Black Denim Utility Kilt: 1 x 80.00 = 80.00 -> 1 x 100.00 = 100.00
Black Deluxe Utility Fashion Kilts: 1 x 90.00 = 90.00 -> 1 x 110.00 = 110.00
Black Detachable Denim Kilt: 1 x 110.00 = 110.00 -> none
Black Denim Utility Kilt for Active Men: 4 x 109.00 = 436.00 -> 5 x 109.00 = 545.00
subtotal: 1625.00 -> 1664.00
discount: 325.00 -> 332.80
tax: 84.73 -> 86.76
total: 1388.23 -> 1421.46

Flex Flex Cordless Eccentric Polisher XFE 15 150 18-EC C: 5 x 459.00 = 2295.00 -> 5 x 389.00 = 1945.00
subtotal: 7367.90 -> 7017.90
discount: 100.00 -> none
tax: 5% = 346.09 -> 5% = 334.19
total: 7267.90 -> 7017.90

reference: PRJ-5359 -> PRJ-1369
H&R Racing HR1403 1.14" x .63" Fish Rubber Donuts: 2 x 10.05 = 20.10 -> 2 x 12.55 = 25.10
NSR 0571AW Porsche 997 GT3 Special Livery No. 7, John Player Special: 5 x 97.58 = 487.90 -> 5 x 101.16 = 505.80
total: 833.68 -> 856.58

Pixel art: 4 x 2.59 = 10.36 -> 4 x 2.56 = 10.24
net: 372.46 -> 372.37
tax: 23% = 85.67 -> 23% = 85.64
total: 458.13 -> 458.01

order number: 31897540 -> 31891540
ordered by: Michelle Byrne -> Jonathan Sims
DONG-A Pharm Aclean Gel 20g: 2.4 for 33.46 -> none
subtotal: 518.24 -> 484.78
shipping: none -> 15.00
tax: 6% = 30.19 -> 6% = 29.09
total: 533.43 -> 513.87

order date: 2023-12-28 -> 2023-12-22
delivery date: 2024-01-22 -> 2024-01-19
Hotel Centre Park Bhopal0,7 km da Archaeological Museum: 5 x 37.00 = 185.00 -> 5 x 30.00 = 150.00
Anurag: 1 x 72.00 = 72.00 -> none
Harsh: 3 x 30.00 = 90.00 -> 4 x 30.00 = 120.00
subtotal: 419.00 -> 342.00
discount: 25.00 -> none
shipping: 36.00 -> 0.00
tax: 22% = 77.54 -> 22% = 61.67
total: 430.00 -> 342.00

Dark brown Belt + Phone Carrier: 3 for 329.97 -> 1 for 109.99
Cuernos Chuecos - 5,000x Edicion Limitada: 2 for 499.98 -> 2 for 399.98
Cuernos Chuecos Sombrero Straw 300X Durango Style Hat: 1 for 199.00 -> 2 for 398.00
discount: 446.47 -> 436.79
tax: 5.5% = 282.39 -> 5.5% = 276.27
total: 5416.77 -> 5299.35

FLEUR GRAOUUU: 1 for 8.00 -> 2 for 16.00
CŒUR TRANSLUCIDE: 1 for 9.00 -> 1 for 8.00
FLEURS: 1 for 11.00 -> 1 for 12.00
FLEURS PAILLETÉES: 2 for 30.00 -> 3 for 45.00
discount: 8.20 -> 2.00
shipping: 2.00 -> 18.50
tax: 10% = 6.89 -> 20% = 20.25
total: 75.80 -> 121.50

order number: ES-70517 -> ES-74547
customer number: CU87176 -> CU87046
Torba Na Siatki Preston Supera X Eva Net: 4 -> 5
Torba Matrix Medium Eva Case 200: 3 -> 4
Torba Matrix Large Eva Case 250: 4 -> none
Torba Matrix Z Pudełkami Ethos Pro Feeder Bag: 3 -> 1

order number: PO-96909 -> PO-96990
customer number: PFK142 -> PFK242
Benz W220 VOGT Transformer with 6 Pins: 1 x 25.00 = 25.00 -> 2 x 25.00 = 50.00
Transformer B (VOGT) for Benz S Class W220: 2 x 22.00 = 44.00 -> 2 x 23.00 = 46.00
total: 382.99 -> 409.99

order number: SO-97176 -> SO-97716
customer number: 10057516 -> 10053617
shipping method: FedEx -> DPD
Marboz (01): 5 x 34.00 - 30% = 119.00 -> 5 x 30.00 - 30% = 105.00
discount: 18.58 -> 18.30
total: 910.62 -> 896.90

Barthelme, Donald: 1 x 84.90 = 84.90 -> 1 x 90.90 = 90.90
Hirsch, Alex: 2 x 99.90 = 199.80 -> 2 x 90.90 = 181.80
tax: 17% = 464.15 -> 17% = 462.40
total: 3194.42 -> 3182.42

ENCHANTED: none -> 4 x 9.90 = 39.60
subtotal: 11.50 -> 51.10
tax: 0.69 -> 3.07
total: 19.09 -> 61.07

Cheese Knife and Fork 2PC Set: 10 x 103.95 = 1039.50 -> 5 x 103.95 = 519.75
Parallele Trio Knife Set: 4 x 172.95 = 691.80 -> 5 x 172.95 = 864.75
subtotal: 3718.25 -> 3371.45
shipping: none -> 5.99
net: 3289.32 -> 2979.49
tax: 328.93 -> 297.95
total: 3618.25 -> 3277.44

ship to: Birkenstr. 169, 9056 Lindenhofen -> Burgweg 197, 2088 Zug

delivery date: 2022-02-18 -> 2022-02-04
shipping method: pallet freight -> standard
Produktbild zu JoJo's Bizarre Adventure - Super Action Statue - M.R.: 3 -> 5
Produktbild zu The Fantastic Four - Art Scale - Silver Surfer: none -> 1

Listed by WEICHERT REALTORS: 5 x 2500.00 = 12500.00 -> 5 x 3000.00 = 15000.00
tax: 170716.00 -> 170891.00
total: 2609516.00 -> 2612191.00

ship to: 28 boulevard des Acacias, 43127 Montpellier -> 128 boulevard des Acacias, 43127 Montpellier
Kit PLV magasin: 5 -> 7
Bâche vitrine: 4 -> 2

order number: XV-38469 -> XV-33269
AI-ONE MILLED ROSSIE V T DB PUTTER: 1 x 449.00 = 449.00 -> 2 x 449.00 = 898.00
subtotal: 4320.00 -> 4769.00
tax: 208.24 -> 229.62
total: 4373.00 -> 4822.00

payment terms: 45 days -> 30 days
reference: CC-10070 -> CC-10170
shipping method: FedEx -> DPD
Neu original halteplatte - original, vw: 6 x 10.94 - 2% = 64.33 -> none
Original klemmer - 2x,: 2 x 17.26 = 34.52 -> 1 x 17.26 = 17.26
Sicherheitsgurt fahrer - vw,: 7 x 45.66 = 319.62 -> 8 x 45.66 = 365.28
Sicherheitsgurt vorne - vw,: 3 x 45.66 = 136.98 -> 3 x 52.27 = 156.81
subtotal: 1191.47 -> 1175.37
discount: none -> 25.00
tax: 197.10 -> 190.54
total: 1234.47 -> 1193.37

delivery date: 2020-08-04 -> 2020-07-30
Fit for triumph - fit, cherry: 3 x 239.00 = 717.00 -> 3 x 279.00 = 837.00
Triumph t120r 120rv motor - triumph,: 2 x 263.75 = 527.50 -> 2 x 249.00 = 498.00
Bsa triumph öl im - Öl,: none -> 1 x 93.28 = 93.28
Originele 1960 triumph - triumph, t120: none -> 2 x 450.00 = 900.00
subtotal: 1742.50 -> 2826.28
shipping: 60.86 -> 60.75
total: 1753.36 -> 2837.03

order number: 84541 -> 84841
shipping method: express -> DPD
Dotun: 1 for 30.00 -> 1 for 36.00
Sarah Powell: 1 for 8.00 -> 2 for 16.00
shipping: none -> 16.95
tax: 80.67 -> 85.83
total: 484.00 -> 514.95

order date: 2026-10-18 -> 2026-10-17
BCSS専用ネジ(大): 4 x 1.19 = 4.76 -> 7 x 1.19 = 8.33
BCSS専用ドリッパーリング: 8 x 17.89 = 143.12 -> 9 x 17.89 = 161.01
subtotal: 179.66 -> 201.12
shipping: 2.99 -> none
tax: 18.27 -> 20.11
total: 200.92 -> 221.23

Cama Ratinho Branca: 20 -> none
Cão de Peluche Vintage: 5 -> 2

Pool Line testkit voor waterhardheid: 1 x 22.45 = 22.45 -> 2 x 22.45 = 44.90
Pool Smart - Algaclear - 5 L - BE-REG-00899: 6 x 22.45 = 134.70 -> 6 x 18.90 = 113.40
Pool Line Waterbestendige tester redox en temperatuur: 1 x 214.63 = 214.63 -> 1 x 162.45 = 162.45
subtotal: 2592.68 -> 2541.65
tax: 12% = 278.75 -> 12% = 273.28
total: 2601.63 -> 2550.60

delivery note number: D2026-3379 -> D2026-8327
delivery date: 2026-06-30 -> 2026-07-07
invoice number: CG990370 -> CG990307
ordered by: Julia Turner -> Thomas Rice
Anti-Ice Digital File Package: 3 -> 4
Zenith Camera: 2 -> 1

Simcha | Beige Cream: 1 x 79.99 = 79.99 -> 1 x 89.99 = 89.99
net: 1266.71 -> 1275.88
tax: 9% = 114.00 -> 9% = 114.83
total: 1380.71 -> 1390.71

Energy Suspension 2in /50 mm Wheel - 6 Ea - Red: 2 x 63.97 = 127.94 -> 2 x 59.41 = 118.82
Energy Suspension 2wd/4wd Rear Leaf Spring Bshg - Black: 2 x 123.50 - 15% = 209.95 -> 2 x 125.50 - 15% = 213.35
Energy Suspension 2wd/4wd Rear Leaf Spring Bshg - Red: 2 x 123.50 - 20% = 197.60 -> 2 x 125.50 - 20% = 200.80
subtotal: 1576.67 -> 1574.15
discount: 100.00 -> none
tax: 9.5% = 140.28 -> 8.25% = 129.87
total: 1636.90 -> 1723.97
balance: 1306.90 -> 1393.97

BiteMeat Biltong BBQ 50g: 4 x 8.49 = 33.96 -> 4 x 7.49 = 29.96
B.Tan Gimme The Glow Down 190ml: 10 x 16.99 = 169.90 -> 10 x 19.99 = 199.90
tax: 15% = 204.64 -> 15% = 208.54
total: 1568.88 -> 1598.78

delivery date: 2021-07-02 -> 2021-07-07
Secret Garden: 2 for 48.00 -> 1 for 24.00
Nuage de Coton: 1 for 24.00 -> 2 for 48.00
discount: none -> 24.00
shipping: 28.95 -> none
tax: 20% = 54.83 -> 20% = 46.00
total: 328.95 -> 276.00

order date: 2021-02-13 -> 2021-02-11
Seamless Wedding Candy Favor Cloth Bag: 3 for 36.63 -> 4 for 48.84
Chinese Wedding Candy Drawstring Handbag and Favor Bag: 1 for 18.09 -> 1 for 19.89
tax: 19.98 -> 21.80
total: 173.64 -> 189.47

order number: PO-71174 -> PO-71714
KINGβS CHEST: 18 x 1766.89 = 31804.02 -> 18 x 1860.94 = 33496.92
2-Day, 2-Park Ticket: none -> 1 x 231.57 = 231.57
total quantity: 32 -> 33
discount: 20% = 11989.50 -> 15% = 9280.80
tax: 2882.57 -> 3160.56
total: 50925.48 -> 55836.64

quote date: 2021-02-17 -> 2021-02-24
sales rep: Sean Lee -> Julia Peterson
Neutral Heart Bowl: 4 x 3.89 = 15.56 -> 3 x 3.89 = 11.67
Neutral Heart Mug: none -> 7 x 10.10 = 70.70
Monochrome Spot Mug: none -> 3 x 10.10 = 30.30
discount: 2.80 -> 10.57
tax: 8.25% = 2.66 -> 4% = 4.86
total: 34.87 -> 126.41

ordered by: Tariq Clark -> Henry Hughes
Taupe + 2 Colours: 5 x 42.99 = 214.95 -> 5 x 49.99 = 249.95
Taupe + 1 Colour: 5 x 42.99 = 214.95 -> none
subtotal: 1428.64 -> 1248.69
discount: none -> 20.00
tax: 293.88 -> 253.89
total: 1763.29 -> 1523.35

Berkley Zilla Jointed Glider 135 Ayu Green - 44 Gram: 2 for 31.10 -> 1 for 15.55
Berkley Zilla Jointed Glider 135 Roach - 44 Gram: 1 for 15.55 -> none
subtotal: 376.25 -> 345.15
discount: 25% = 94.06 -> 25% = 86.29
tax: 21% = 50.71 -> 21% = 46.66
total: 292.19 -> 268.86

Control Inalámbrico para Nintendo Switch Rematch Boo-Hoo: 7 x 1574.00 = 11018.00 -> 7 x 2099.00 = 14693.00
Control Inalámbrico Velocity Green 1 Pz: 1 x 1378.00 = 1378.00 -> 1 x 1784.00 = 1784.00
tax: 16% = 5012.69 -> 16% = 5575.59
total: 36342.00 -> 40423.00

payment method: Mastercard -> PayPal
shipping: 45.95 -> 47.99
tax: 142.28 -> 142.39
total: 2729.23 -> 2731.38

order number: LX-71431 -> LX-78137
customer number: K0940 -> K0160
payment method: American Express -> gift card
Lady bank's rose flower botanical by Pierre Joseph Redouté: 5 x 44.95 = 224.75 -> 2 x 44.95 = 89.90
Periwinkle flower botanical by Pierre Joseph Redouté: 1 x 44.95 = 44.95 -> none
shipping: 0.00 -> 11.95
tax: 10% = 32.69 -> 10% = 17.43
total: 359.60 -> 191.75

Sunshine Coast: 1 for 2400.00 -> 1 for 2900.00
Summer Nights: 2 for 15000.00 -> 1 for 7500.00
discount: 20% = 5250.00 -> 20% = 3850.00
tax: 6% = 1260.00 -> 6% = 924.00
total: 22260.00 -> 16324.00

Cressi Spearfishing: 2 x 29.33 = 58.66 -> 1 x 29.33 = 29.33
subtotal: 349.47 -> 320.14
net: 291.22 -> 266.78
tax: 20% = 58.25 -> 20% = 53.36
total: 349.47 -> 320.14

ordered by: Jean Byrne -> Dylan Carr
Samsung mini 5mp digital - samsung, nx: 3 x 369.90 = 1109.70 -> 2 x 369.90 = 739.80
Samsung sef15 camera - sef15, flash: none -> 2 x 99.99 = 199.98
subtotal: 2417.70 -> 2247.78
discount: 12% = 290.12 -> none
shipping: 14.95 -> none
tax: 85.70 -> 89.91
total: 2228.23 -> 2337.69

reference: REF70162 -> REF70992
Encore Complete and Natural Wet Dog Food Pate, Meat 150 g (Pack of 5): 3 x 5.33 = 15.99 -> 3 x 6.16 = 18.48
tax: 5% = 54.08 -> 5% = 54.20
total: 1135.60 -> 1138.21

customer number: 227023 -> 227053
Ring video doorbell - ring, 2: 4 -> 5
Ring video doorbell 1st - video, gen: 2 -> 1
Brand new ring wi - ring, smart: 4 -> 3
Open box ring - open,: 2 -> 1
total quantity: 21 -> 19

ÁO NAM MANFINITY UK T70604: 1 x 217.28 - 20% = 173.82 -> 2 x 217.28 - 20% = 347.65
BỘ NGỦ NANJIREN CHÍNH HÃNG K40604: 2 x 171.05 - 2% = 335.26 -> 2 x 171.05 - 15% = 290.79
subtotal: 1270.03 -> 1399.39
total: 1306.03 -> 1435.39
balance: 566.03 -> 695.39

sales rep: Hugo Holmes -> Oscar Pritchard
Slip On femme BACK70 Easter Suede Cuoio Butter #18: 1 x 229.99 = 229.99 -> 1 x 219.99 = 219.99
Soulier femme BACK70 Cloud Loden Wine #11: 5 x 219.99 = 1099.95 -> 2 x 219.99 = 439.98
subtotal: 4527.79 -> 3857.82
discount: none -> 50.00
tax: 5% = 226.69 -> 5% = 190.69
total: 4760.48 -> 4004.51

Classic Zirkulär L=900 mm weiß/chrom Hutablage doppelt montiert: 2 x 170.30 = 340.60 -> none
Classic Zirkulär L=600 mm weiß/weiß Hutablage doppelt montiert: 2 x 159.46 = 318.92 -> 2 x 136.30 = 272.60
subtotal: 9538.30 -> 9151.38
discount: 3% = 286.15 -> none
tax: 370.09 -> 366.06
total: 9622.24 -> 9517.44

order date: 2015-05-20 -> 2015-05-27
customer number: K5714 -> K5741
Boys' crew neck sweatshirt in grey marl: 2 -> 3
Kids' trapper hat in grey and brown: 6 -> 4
○ ○ ○ ○ ○
▸ **Problem details**: Write down exactly the span of lines above from the one containing "total: 328.95 -> 276.00" to the one containing "discount: 20% = 11989.50 -> 15% = 9280.80", both ends included.

▸ **Exercise result**:
total: 328.95 -> 276.00

order date: 2021-02-13 -> 2021-02-11
Seamless Wedding Candy Favor Cloth Bag: 3 for 36.63 -> 4 for 48.84
Chinese Wedding Candy Drawstring Handbag and Favor Bag: 1 for 18.09 -> 1 for 19.89
tax: 19.98 -> 21.80
total: 173.64 -> 189.47

order number: PO-71174 -> PO-71714
KINGβS CHEST: 18 x 1766.89 = 31804.02 -> 18 x 1860.94 = 33496.92
2-Day, 2-Park Ticket: none -> 1 x 231.57 = 231.57
total quantity: 32 -> 33
discount: 20% = 11989.50 -> 15% = 9280.80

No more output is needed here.